When Ralph Damren turned 80 on Friday, he was in a familiar place: a high school football field.
Damren was officiating a matchup between Wells and Old Town at Victory Field in Old Town, his final game after a 56-year career as a referee.
“I’ve had enough,” Damren said. “There are enough good guys [officiating]. They can chase the kids around.”
Damren said what he enjoyed most about refereeing football games was the camaraderie with the other officials.
“We all banded together,” he said.
He said at the end of every football season, there’s a get-together for the officials across the state and their spouses.
“It’s like a referee’s prom,” he said.
Damren, who has been inducted into the Maine Principals’ Association Hall of Excellence, said he liked “being out there on the field with the kids. It made me feel a little younger.”
Mike Bisson, the assistant executive director of the MPA and a football official, called Damren a “very special” person.
“He has influenced every one of us. He has been a mentor,” Bisson said. “When I started officiating, he ran the weekly meetings and was the rules interpreter.”
Bisson was a football and baseball coach at Mattanawcook Academy in Lincoln and said he was “always happy to see” Damren officiate one of his games.

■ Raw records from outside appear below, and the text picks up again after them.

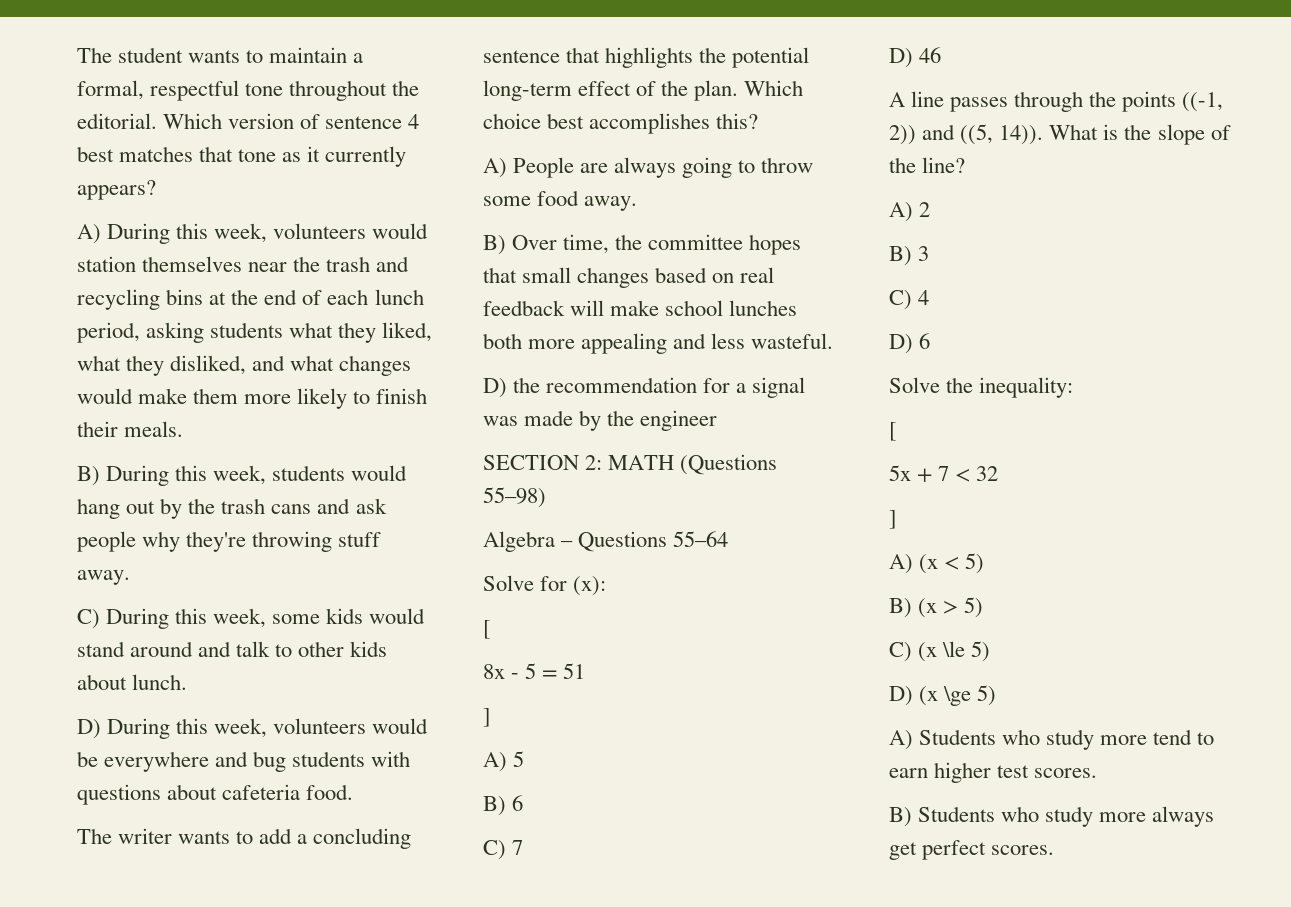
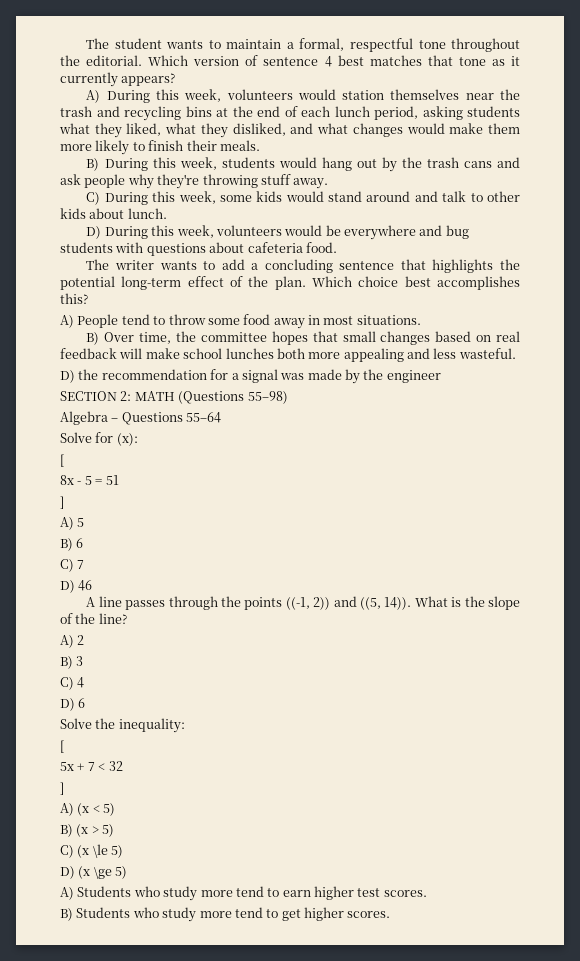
- A) People are always going to throw some food away.
+ A) People tend to throw some food away in most situations.
- B) Students who study more always get perfect scores.
+ B) Students who study more tend to get higher scores.

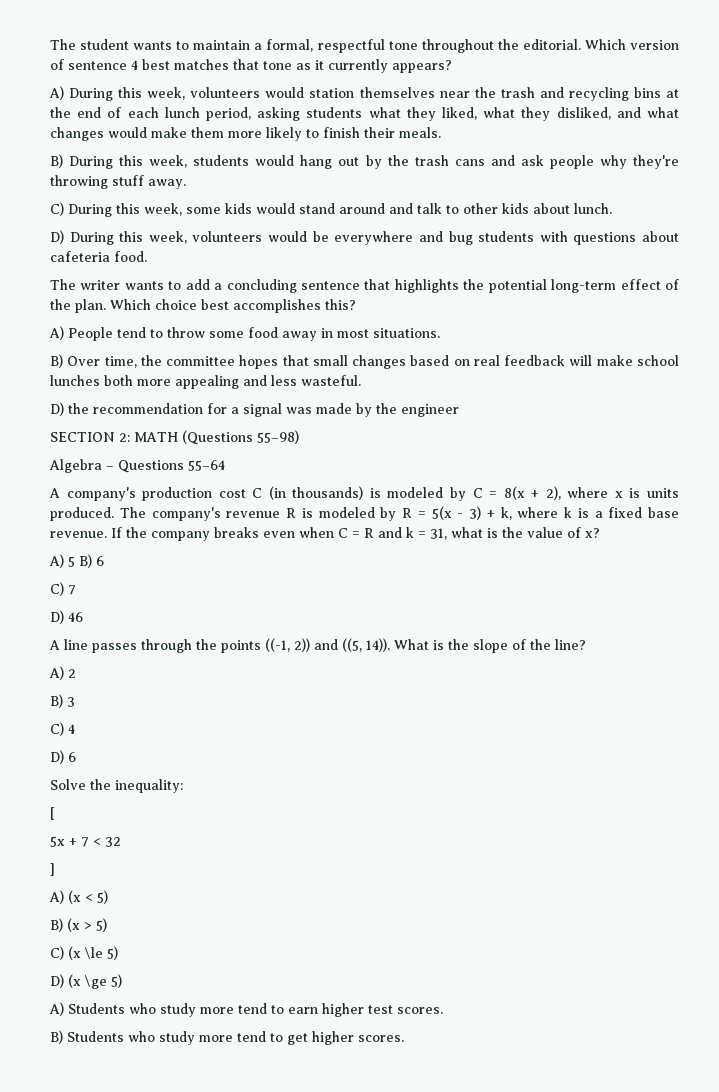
- Solve for (x):
- [
- 8x - 5 = 51
- ]
+ A company's production cost C (in thousands) is modeled by C = 8(x + 2), where x is units produced. The company's revenue R is modeled by R = 5(x - 3) + k, where k is a fixed base revenue. If the company breaks even when C = R and k = 31, what is the value of x?
- A) 5
- B) 6
+ A) 5 B) 6

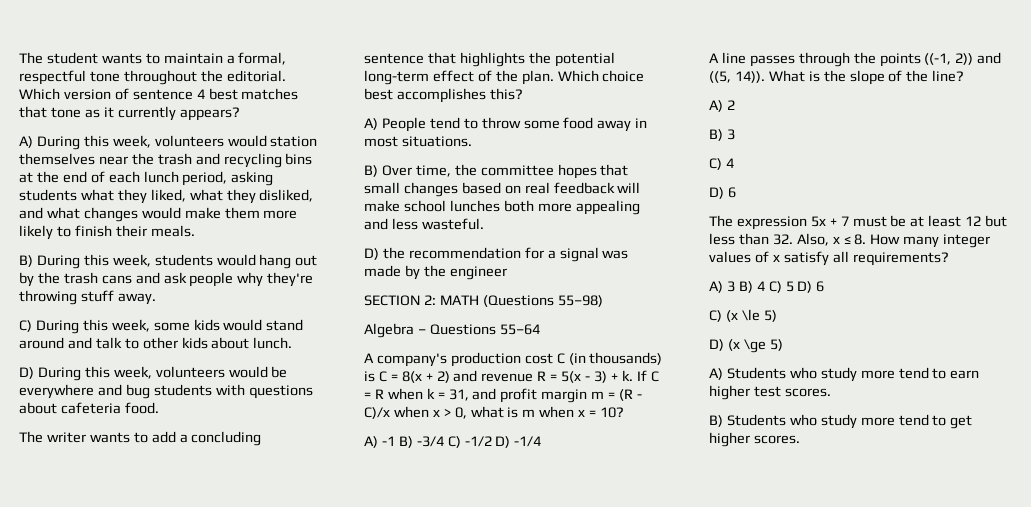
- A company's production cost C (in thousands) is modeled by C = 8(x + 2), where x is units produced. The company's revenue R is modeled by R = 5(x - 3) + k, where k is a fixed base revenue. If the company breaks even when C = R and k = 31, what is the value of x?
- A) 5 B) 6
- C) 7
- D) 46
+ A company's production cost C (in thousands) is C = 8(x + 2) and revenue R = 5(x - 3) + k. If C = R when k = 31, and profit margin m = (R - C)/x when x > 0, what is m when x = 10?
+ A) -1 B) -3/4 C) -1/2 D) -1/4
- Solve the inequality:
- [
- 5x + 7 < 32
- ]
- A) (x < 5)
- B) (x > 5)
+ The expression 5x + 7 must be at least 12 but less than 32. Also, x ≤ 8. How many integer values of x satisfy all requirements?
+ A) 3 B) 4 C) 5 D) 6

“And he has meant a lot to the MPA,” Bisson said.
Damren is also serving his 33rd and final year as Maine’s representative on the National Federation of State High School Associations’ football rules committee.
There are three football games Damren will always remember.
He will never forget the LTC championship game between Stearns High of Millinocket and Bucksport in 1983. Bucksport won 6-0 in six overtimes.
“It was the first day of hunting season,” Damren recalled. “It had rained all night long and was turning to snow. It was a mud bowl. Everybody was slipping and falling down.”
The Stearns kicker tried a field goal but slipped and fell.
“He told me it was like kicking a brick,” Damren said.
He also remembered seeing the Bucksport fans dressed in their orange hunting gear running from one end of the field to the other during the overtimes. “They would all be crowded around each other in the end zone.”
“It was the coldest, wettest and most uncomfortable I have ever been at a football game,” he added.
He also remembered a game involving the Maine Central Institute post-graduate team and a visiting team from Laval, Quebec.
“There were about 20 fans from Laval, but, just before the game, two huge buses of Laval students and fans arrived. There were 80 or 90 of them. Some of the students were painted blue and white. And when they got off the bus, the students were carrying cases of long-neck beer,” Damren said. “Wally Covell was the athletic director at MCI and he wouldn’t let the game start until they put the beer back on the bus.
“Laval scored first and when they were lining up for the extra point, a couple Laval fans ran on the field waving a Quebec flag. And they didn’t have a stitch of clothing on,” Damren recalled with a chuckle.
Local police officials were summoned to the field and order was restored, he said.
MCI won the game.
“It was a pretty good game,” said Damren, who noted that the Laval team was used to the Canadian Football League rules, which are very different from the rules used here.
The other game he recalled was a state championship game in the early 1980s between Bangor and Thornton Academy of Saco. It was played at Bowdoin College in Brunswick.
As the officiating crew emerged from the tunnel and started walking toward the field for the start of the game, a whiskey bottle landed at the feet of the head referee, who happened to be a warden at the Maine State Prison in Thomaston.
They returned to the tunnel and the head referee made a call on a walkie-talkie.
“There weren’t cell phones at the time. Some state troopers arrived and they marched out onto the field with us and they also escorted us back to the locker room [after the game],” Damren said.
Damren, who played high school football and baseball at MCI and attended the University of Maine at Farmington for a year and a half, has also been inducted into the Maine Baseball Hall of Fame. He said he will umpire for his 60th and final baseball season next spring.
After the football game, which was won by Wells 51-13, Damren said Old Town football coach David Gross gave him a helmet signed by Old Town’s coaching staff and players.
“I thought that was a nice touch,” Damren said.